I'd be in more than likely. I'm pretty far north so I vote yes on putting something farther up...


----------



## baglorious (Jan 26, 2007)

Hrm. I live in Indiana. I vote Northerly (livin in South Bend, kinda...)... but I do have a friend in Indy with whom I could have an excuse to visit. And friend in Southern Indiana that I need an excuse to visit.

Not sure I can make that happen, entirely... but toss something out there, and I'll make it happen if I can. I've not been lucky enough to attend an official CS herf!


----------



## The Dakotan (Jun 4, 2007)

Ok fellas, it seems that April 12 is not the best date for people. 

What I would like my Indiana B/SOTL to do is post 1) when and 2) where. 

I think Indy is central for everyone but I could be wrong. Outside of Bloomington I have no idea where we would be able to smoke. 

Also, if you are from Indiana (or driving distance) but just been lurking in this thread, post here so we have some kind of list for future herfs. 

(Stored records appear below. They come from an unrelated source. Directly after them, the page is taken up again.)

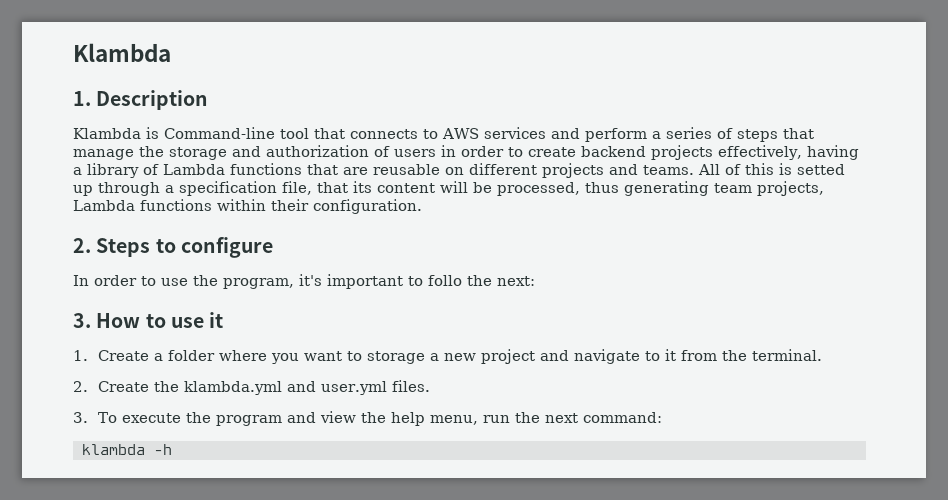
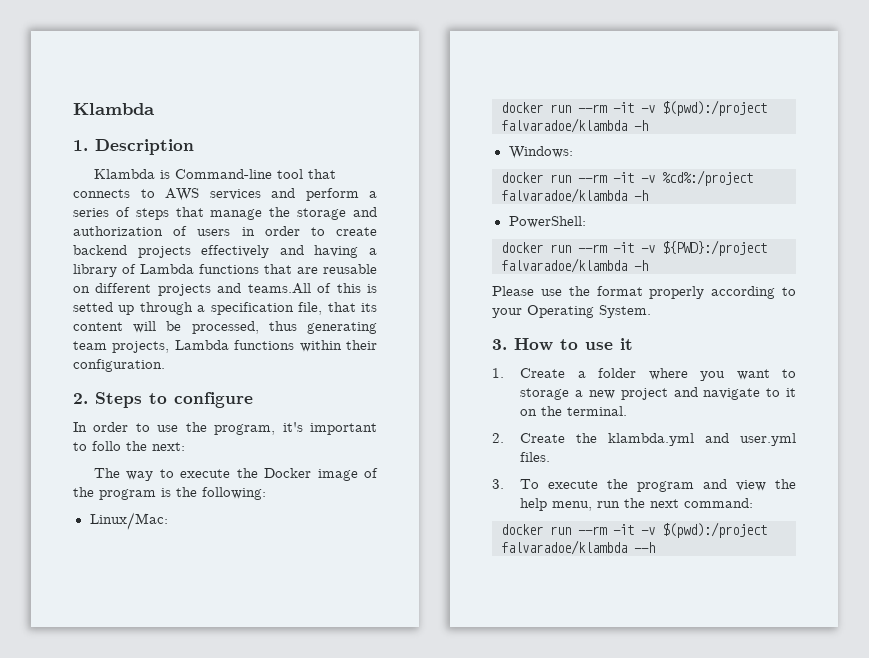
- Klambda is Command-line tool that connects to AWS services and perform a series of steps that manage the storage and authorization of users in order to create backend projects effectively, having a library of Lambda functions that are reusable on different projects and teams. All of this is setted up through a specification file, that its content will be processed, thus generating team projects, Lambda functions within their configuration.
+ Klambda is Command-line tool that connects to AWS services and perform a series of steps that manage the storage and authorization of users in order to create backend projects effectively and having a library of Lambda functions that are reusable on different projects and teams.All of this is setted up through a specification file, that its content will be processed, thus generating team projects, Lambda functions within their configuration.
+ The way to execute the Docker image of the program is the following:
+ Linux/Mac:
+ docker run --rm -it -v $(pwd):/project falvaradoe/klambda -h
+ Windows:
+ docker run --rm -it -v %cd%:/project falvaradoe/klambda -h
+ PowerShell:
+ docker run --rm -it -v ${PWD}:/project falvaradoe/klambda -h
+ Please use the format properly according to your Operating System.
- 1. Create a folder where you want to storage a new project and navigate to it from the terminal.
+ 1. Create a folder where you want to storage a new project and navigate to it on the terminal.
- klambda -h
+ docker run --rm -it -v $(pwd):/project falvaradoe/klambda --h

Actually, if you want to PM me your e-mail address, that would be very helpful. 

awesome.


----------



## Seanohue (Oct 2, 2006)

Friday evenings, Saturdays and Sundays will all work for me :tu


----------



## Nabinger16 (Aug 24, 2007)

Indy is about a three hour drive for me. Which isn't too bad of a drive, but it kind of limits my beer consumption efforts. Broad Ripple rocked in February so I'm up for the drive if that's what is best for the crew.

It does seem there is a growing number of northern B/SOTL, especially around the South Bend/Mishawaka area. Not to mention Fort Wayne/Angola area and little ol' me in between. Are there any Gorilla's from southern Indiana thinking about making it? If not would vote for an area somewhere between the northern area and Indy.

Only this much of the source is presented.